Thompson high school student diagnosed with active tuberculosis
Northern Health Authority to do contact investigation to check for further cases
A student at R.D. Parker Collegiate in Thompson, Man., has been diagnosed with active tuberculosis (TB) infection, according to the Northern Health Region.
A spokeswoman for the health authority said in an emailed statement the student is currently the only confirmed diagnosis at the school.
As per procedure, the health authority will conduct a contact investigation to assess any further cases of TB in the school. That means compiling a complete list of people exposed to the infection, followed up by evaluations and interviews.

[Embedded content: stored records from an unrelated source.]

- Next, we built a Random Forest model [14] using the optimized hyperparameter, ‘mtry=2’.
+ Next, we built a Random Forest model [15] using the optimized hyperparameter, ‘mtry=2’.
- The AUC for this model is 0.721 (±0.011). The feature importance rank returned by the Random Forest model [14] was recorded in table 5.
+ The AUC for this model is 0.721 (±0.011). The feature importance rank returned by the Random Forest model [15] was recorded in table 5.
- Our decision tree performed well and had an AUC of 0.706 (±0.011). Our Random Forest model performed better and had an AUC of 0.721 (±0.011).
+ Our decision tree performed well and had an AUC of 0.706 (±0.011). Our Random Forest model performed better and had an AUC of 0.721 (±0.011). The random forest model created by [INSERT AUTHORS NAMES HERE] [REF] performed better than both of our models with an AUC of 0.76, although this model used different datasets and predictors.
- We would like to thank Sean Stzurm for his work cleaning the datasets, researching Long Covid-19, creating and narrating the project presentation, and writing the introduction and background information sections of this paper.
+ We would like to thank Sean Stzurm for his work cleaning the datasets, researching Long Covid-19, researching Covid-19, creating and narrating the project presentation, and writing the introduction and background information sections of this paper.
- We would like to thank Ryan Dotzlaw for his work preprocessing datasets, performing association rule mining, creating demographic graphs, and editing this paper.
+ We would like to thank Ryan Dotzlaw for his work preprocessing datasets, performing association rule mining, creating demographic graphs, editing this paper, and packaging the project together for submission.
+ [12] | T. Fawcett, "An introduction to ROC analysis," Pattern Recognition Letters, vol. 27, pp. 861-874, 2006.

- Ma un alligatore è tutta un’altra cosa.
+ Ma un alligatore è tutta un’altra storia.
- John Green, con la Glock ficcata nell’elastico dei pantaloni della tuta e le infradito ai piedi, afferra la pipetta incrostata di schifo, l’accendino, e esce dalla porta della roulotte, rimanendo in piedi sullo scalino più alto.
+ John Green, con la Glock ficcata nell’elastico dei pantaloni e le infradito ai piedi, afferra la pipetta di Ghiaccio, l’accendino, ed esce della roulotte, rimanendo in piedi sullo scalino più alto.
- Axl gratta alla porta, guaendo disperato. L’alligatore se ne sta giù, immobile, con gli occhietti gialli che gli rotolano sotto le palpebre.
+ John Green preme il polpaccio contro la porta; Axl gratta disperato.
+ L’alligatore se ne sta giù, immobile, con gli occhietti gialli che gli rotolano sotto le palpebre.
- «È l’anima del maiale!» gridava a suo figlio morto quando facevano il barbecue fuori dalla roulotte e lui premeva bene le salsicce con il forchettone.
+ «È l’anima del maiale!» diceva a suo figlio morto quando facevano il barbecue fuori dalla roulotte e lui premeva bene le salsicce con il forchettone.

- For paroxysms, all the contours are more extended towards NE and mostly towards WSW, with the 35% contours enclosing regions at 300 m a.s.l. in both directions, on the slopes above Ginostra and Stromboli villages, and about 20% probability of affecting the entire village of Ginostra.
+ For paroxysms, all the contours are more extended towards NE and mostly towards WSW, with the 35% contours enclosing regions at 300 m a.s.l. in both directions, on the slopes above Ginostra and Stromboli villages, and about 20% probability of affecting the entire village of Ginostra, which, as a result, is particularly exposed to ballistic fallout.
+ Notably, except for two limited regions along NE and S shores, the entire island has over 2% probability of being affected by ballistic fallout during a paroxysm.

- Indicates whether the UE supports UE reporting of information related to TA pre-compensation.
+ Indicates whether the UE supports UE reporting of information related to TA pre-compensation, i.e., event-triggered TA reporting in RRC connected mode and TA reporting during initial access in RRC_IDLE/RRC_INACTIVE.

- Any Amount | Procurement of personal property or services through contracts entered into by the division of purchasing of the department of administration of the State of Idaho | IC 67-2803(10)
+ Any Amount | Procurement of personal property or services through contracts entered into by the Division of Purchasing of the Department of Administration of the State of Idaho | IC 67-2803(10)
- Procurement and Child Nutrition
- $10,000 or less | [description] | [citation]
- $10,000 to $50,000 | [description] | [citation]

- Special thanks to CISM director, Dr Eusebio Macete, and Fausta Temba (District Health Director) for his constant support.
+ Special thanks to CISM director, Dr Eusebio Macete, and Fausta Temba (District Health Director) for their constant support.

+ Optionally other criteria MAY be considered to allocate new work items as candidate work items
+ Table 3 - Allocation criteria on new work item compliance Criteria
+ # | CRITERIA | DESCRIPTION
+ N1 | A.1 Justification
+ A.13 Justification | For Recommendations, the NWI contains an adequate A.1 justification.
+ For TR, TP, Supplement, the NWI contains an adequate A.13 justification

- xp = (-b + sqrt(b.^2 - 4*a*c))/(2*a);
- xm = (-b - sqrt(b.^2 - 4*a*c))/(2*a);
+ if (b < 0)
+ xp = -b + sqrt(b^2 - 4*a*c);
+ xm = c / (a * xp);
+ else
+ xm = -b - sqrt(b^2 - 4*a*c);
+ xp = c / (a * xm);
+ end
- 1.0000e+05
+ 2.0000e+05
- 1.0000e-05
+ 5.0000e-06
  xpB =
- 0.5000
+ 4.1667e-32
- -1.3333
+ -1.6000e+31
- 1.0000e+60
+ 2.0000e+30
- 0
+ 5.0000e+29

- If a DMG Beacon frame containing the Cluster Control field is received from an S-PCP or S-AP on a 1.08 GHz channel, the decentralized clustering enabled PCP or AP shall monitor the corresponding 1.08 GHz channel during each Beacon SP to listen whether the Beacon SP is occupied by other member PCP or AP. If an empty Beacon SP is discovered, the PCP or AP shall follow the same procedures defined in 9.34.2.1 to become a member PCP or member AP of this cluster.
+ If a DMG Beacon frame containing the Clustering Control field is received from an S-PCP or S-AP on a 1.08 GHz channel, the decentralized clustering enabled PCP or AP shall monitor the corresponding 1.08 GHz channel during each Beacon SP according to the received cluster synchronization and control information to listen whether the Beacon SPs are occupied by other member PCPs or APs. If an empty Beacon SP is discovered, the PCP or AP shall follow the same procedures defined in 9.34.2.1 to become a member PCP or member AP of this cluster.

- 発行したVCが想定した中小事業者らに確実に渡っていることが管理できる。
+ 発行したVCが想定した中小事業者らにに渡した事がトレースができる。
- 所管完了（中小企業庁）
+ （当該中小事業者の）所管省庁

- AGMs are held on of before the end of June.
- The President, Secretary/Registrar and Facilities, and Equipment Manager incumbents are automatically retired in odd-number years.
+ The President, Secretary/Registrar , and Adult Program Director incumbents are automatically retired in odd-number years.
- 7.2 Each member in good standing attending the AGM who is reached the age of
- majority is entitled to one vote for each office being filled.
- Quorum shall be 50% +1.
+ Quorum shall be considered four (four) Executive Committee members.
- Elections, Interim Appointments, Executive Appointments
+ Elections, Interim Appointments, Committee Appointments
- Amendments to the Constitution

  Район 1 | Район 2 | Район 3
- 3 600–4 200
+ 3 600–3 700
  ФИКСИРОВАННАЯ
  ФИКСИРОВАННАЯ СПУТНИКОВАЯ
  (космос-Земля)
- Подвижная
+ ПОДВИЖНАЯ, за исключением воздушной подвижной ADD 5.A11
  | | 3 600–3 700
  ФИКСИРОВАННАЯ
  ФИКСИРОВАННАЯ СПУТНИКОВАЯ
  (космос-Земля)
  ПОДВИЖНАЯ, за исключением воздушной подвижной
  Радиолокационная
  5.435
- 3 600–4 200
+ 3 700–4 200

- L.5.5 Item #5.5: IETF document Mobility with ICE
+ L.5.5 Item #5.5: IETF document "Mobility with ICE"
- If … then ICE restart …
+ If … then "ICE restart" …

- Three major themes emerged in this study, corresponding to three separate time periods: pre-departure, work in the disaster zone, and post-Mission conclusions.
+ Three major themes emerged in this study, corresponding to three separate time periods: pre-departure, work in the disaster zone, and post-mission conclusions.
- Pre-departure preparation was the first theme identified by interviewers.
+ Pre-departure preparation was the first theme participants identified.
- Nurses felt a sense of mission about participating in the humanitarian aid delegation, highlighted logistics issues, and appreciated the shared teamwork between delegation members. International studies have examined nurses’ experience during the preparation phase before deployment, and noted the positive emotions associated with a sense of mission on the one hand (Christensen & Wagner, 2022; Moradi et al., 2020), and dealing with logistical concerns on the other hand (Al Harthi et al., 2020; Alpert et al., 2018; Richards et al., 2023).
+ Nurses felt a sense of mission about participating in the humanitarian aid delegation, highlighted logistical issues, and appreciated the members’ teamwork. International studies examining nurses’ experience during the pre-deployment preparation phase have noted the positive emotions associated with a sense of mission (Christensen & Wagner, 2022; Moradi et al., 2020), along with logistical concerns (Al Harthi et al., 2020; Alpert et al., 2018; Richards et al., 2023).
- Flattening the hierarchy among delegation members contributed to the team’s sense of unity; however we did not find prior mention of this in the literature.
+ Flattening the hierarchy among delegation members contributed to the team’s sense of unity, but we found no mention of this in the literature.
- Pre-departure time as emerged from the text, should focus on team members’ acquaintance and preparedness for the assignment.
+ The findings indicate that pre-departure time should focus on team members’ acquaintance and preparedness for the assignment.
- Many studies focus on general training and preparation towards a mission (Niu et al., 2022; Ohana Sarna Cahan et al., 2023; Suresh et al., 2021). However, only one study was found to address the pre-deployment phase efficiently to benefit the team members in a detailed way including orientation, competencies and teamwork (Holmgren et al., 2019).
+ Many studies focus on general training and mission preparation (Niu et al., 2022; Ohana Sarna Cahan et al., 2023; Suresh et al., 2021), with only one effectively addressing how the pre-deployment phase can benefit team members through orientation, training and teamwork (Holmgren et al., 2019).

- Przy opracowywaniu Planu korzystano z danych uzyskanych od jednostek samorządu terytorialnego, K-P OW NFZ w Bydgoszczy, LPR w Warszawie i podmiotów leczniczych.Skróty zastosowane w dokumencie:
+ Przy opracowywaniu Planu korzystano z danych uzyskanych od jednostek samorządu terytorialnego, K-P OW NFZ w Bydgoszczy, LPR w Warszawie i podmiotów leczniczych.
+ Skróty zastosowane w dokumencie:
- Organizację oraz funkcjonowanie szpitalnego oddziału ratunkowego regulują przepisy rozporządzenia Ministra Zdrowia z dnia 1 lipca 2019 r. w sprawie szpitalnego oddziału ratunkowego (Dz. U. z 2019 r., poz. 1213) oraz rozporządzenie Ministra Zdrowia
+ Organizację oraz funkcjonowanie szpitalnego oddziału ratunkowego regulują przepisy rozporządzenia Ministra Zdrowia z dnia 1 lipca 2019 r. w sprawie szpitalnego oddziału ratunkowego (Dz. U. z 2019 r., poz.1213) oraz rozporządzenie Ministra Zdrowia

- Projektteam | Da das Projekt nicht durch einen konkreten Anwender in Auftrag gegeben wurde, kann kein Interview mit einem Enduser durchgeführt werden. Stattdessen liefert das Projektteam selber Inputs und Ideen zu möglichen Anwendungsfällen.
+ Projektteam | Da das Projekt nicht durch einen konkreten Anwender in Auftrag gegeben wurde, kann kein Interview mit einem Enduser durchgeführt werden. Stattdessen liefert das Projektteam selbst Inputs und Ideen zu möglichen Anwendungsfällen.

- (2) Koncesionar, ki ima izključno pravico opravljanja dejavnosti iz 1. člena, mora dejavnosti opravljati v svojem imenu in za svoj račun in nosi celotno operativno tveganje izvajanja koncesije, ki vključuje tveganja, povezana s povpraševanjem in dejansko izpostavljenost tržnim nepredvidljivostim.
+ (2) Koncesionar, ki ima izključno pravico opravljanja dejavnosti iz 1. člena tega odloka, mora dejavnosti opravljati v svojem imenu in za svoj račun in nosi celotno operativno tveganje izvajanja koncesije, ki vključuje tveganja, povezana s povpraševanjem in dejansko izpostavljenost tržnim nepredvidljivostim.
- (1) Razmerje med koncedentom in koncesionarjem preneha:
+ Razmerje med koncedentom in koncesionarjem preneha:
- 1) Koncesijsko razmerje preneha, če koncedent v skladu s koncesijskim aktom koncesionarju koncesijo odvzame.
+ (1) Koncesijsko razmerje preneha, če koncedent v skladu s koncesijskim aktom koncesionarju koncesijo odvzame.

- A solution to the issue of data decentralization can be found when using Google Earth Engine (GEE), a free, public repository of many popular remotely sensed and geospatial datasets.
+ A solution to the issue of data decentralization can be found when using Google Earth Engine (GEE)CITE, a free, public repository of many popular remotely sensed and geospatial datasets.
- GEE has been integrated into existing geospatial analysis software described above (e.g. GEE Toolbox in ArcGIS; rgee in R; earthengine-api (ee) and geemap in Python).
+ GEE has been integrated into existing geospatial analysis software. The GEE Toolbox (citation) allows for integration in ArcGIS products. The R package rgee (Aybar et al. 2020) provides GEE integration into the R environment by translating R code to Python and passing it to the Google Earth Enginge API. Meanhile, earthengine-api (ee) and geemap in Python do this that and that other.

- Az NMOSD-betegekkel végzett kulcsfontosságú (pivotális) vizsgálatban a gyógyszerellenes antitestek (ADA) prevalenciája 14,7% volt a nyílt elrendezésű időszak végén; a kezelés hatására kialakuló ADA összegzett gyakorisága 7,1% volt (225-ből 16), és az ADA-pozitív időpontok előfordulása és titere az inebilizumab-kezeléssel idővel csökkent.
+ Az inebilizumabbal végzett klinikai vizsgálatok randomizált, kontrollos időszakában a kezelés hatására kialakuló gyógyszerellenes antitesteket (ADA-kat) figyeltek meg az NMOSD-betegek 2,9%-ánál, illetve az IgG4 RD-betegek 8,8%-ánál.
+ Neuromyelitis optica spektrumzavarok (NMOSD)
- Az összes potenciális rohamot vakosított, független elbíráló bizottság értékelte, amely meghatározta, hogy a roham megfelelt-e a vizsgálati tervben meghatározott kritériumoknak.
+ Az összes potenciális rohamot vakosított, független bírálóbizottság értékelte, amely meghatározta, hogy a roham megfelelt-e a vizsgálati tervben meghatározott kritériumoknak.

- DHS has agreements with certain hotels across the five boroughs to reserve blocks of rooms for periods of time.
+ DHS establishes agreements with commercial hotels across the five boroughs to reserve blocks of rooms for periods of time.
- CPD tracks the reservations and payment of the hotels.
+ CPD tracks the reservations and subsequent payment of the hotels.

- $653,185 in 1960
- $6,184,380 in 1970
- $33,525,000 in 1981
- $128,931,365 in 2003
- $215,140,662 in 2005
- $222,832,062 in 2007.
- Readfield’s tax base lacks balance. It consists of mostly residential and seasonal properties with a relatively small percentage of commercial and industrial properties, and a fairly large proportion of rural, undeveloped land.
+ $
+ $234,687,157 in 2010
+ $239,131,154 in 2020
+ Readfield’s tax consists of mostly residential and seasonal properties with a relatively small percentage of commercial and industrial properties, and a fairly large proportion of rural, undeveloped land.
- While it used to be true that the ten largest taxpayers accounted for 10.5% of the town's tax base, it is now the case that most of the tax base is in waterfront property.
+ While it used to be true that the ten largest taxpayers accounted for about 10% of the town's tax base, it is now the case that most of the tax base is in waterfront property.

"The Northern Health Region public health staff has been working closely with school administration," she wrote. "A letter has been sent to school staff and families giving TB education and explaining the contact investigation that the public health staff will be conducting in the school."
TB 'uncommon' in Thompson
Manitoba's north has a high rate of tuberculosis, the spokeswoman said. Last year, out of the approximately 205 cases in the province, 91 involved residents in the North.
But "very few" of them were residents of Thompson, she said.
"It is uncommon for us to have Thompson residents diagnosed with TB, especially in the school," she wrote.
Symptoms of active, untreated tuberculosis infection include a bad cough lasting longer than two weeks, chest pain, weakness or tiredness, weight loss, a lack of appetite, fever, chills and night sweats.
Around 90 per cent of people who become infected with TB don't develop active disease, she said, instead carrying latent or "sleeping" tuberculosis infection. A healthy person can ward off active symptoms and they won't feel sick at all, the spokeswoman said.
Both forms of infection are very treatable with six to nine months of treatment, she added.
Northern Health Region public health staff will host an education session at the school on Feb. 21 at 6 p.m.